──────── INPUT FOR THIS TASK

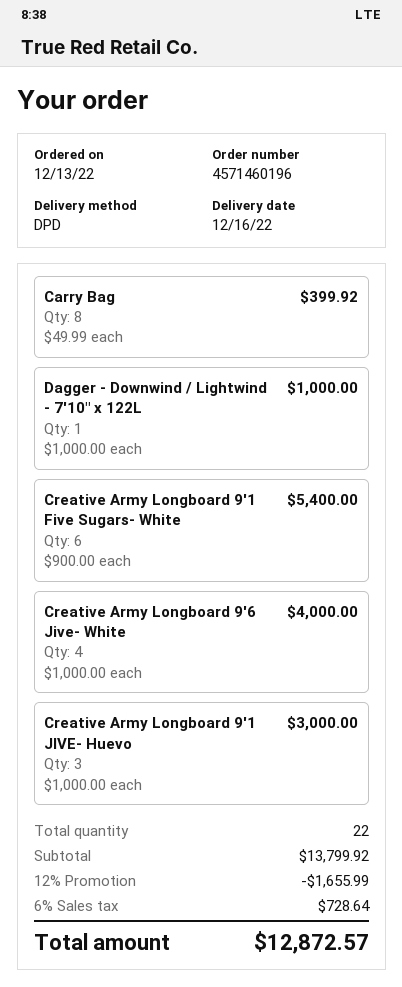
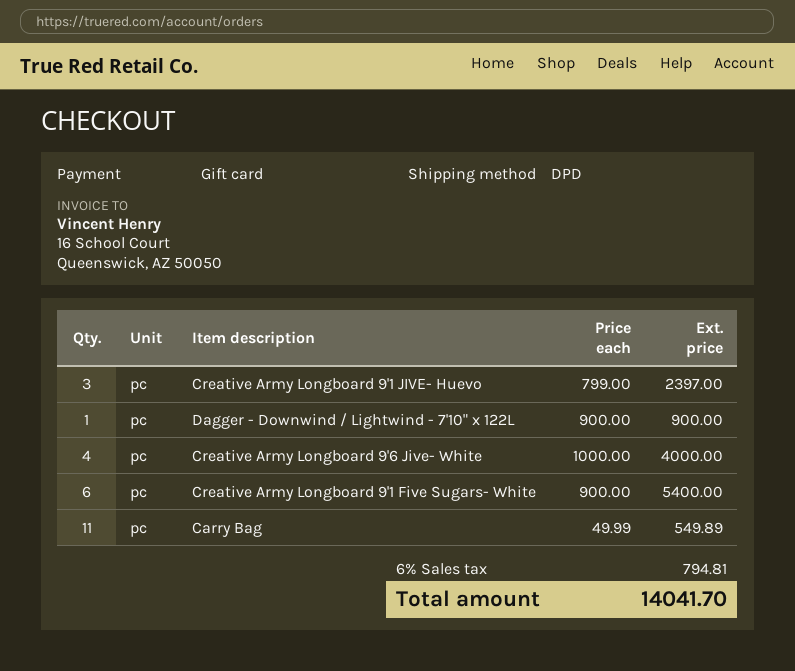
Carry Bag: 8 x 49.99 = 399.92 -> 11 x 49.99 = 549.89
Dagger - Downwind / Lightwind - 7'10" x 122L: 1 x 1000.00 = 1000.00 -> 1 x 900.00 = 900.00
Creative Army Longboard 9'1 JIVE- Huevo: 3 x 1000.00 = 3000.00 -> 3 x 799.00 = 2397.00
discount: 12% = 1655.99 -> none
tax: 6% = 728.64 -> 6% = 794.81
total: 12872.57 -> 14041.70

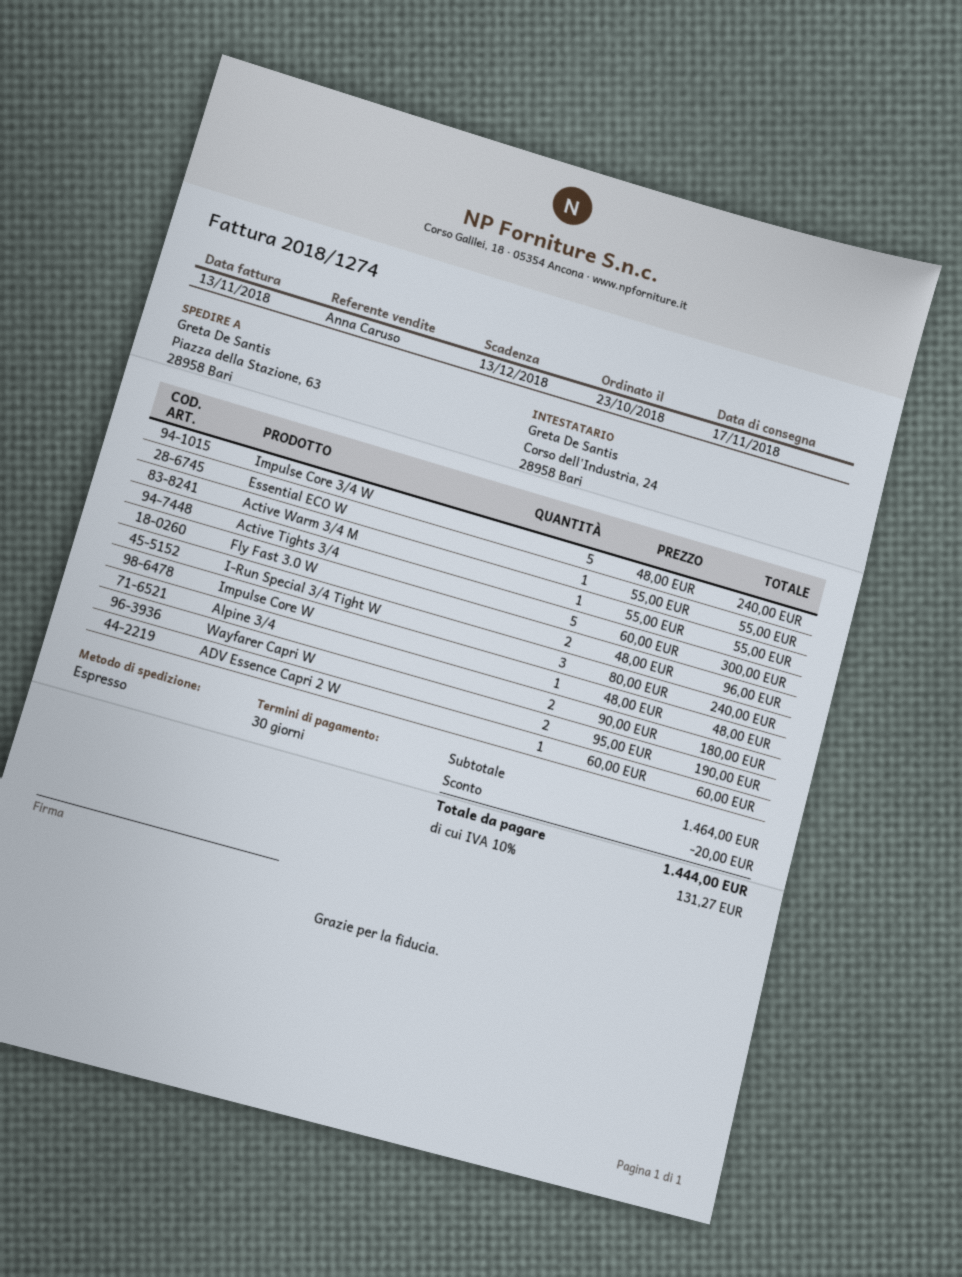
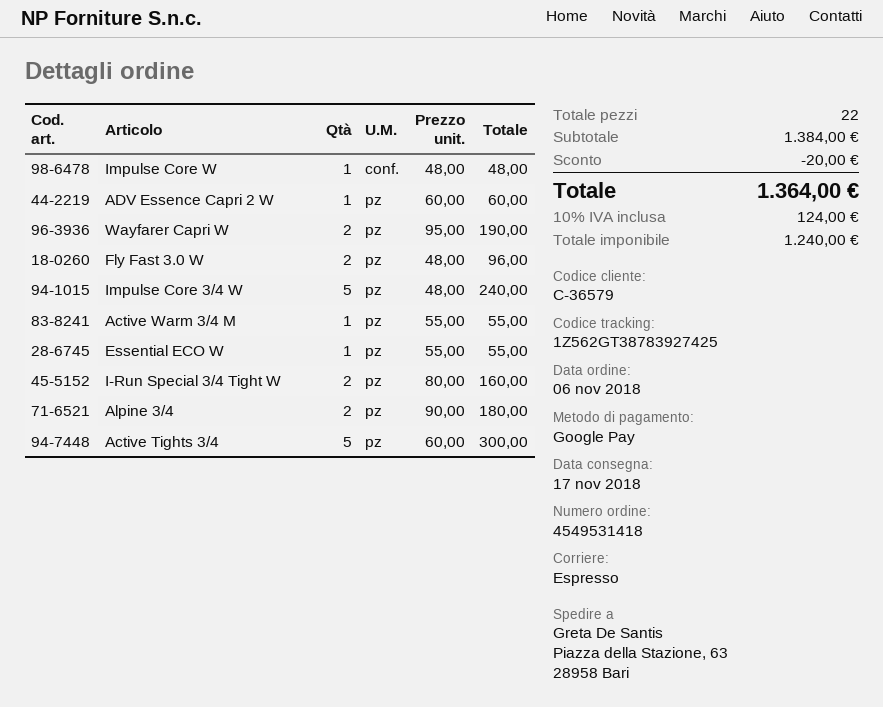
order date: 2018-10-23 -> 2018-11-06
I-Run Special 3/4 Tight W: 3 x 80.00 = 240.00 -> 2 x 80.00 = 160.00
subtotal: 1464.00 -> 1384.00
tax: 10% = 131.27 -> 10% = 124.00
total: 1444.00 -> 1364.00

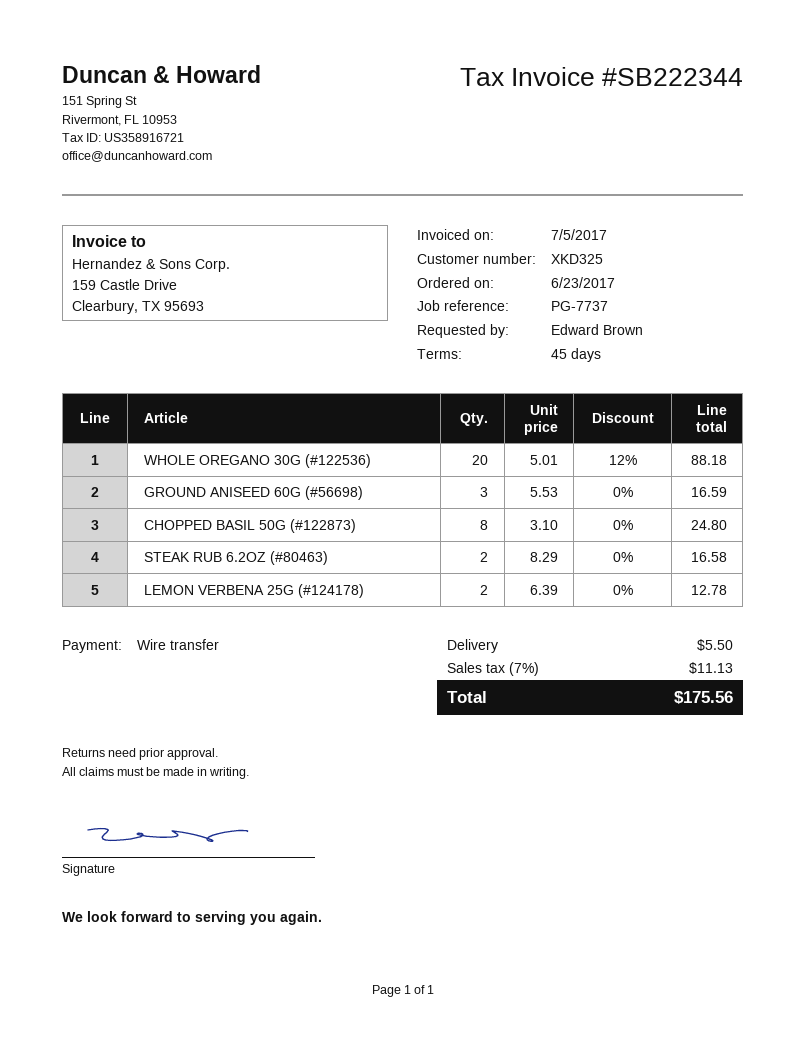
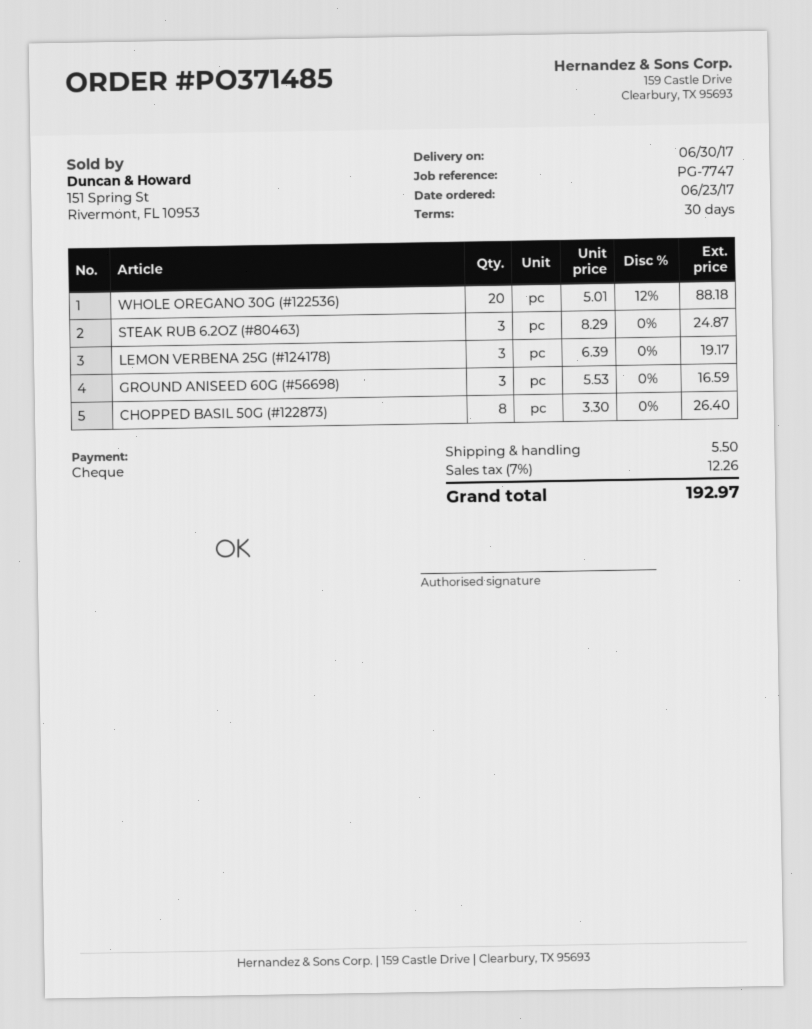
payment terms: 45 days -> 30 days
reference: PG-7737 -> PG-7747
payment method: bank transfer -> cheque
CHOPPED BASIL 50G (#122873): 8 x 3.10 = 24.80 -> 8 x 3.30 = 26.40
STEAK RUB 6.2OZ (#80463): 2 x 8.29 = 16.58 -> 3 x 8.29 = 24.87
LEMON VERBENA 25G (#124178): 2 x 6.39 = 12.78 -> 3 x 6.39 = 19.17
tax: 7% = 11.13 -> 7% = 12.26
total: 175.56 -> 192.97

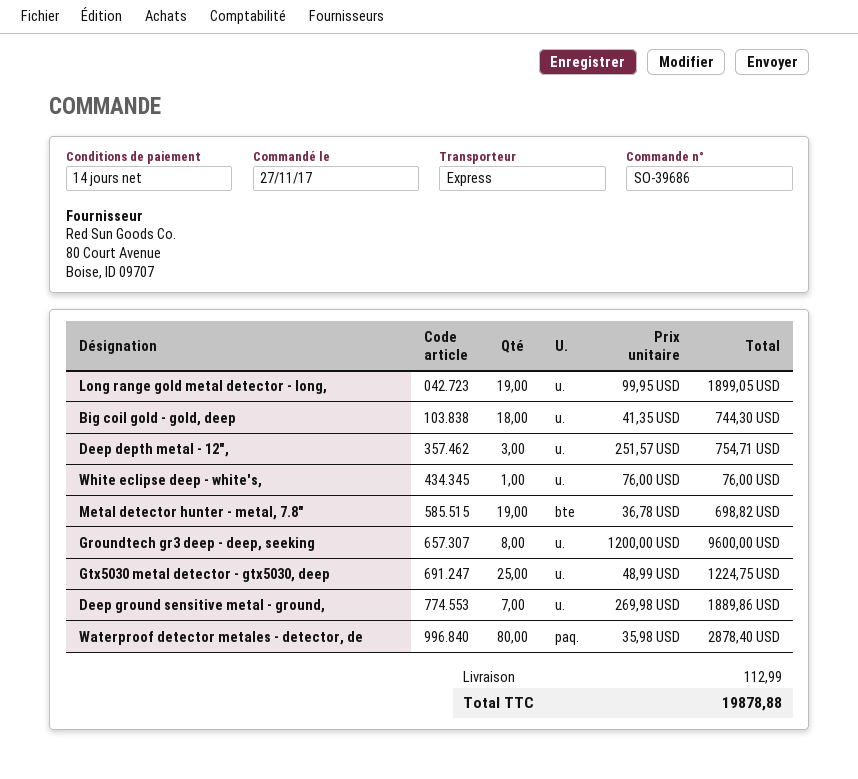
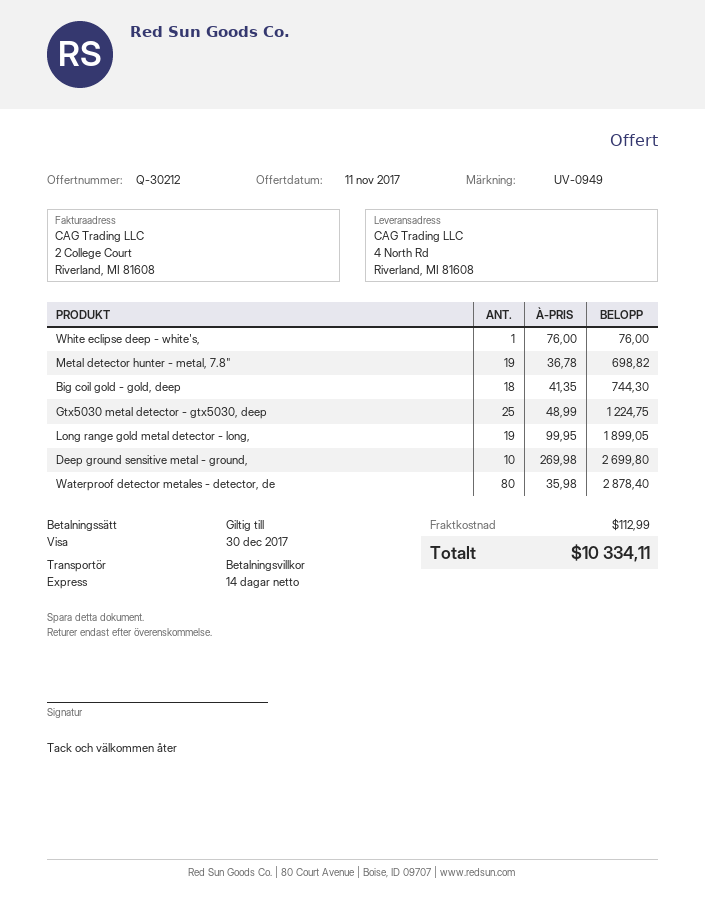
Deep depth metal - 12",: 3 x 251.57 = 754.71 -> none
Groundtech gr3 deep - deep, seeking: 8 x 1200.00 = 9600.00 -> none
Deep ground sensitive metal - ground,: 7 x 269.98 = 1889.86 -> 10 x 269.98 = 2699.80
total: 19878.88 -> 10334.11

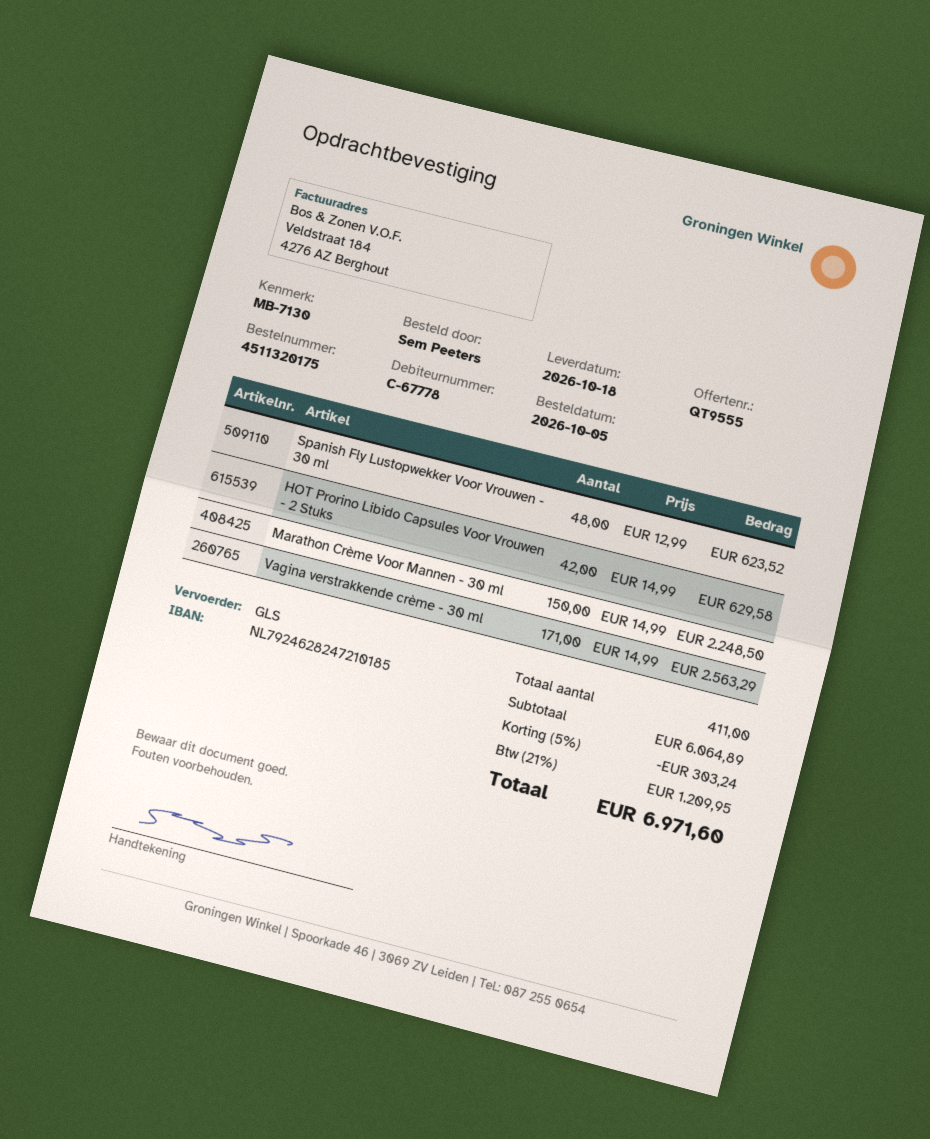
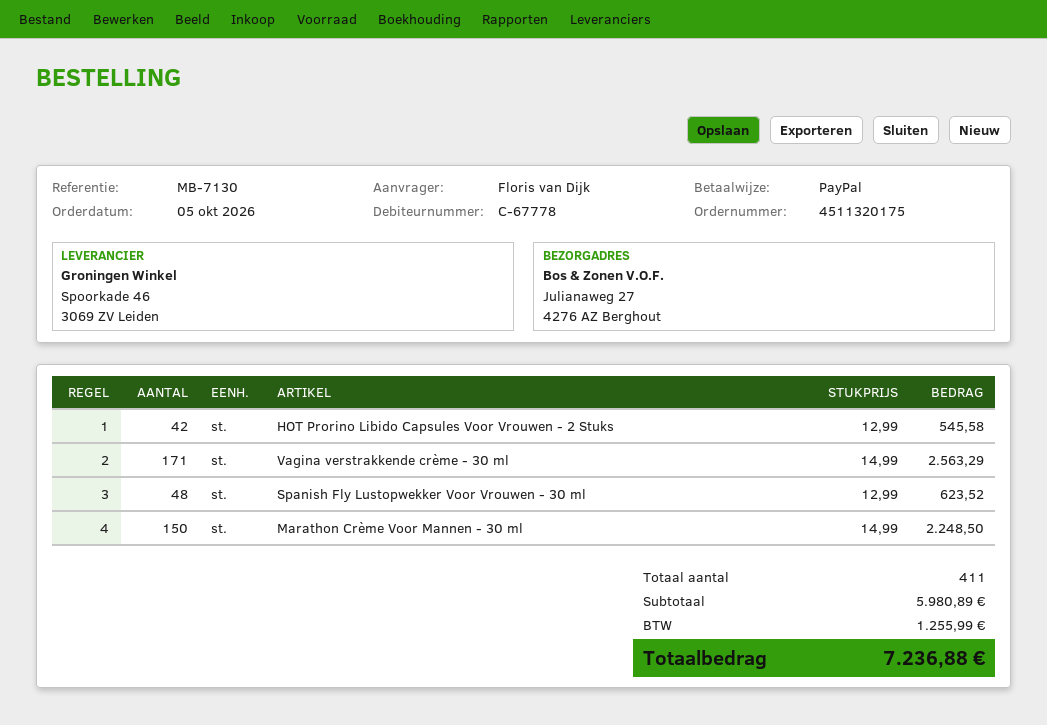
ordered by: Sem Peeters -> Floris van Dijk
HOT Prorino Libido Capsules Voor Vrouwen - 2 Stuks: 42 x 14.99 = 629.58 -> 42 x 12.99 = 545.58
subtotal: 6064.89 -> 5980.89
discount: 5% = 303.24 -> none
tax: 1209.95 -> 1255.99
total: 6971.60 -> 7236.88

────────────────

● **ABOUT THIS TASK**
Although the records include pictures, the copy should reproduce every line exactly and none of the pictures.

● **OUTPUT BELOW**
Carry Bag: 8 x 49.99 = 399.92 -> 11 x 49.99 = 549.89
Dagger - Downwind / Lightwind - 7'10" x 122L: 1 x 1000.00 = 1000.00 -> 1 x 900.00 = 900.00
Creative Army Longboard 9'1 JIVE- Huevo: 3 x 1000.00 = 3000.00 -> 3 x 799.00 = 2397.00
discount: 12% = 1655.99 -> none
tax: 6% = 728.64 -> 6% = 794.81
total: 12872.57 -> 14041.70

order date: 2018-10-23 -> 2018-11-06
I-Run Special 3/4 Tight W: 3 x 80.00 = 240.00 -> 2 x 80.00 = 160.00
subtotal: 1464.00 -> 1384.00
tax: 10% = 131.27 -> 10% = 124.00
total: 1444.00 -> 1364.00

payment terms: 45 days -> 30 days
reference: PG-7737 -> PG-7747
payment method: bank transfer -> cheque
CHOPPED BASIL 50G (#122873): 8 x 3.10 = 24.80 -> 8 x 3.30 = 26.40
STEAK RUB 6.2OZ (#80463): 2 x 8.29 = 16.58 -> 3 x 8.29 = 24.87
LEMON VERBENA 25G (#124178): 2 x 6.39 = 12.78 -> 3 x 6.39 = 19.17
tax: 7% = 11.13 -> 7% = 12.26
total: 175.56 -> 192.97

Deep depth metal - 12",: 3 x 251.57 = 754.71 -> none
Groundtech gr3 deep - deep, seeking: 8 x 1200.00 = 9600.00 -> none
Deep ground sensitive metal - ground,: 7 x 269.98 = 1889.86 -> 10 x 269.98 = 2699.80
total: 19878.88 -> 10334.11

ordered by: Sem Peeters -> Floris van Dijk
HOT Prorino Libido Capsules Voor Vrouwen - 2 Stuks: 42 x 14.99 = 629.58 -> 42 x 12.99 = 545.58
subtotal: 6064.89 -> 5980.89
discount: 5% = 303.24 -> none
tax: 1209.95 -> 1255.99
total: 6971.60 -> 7236.88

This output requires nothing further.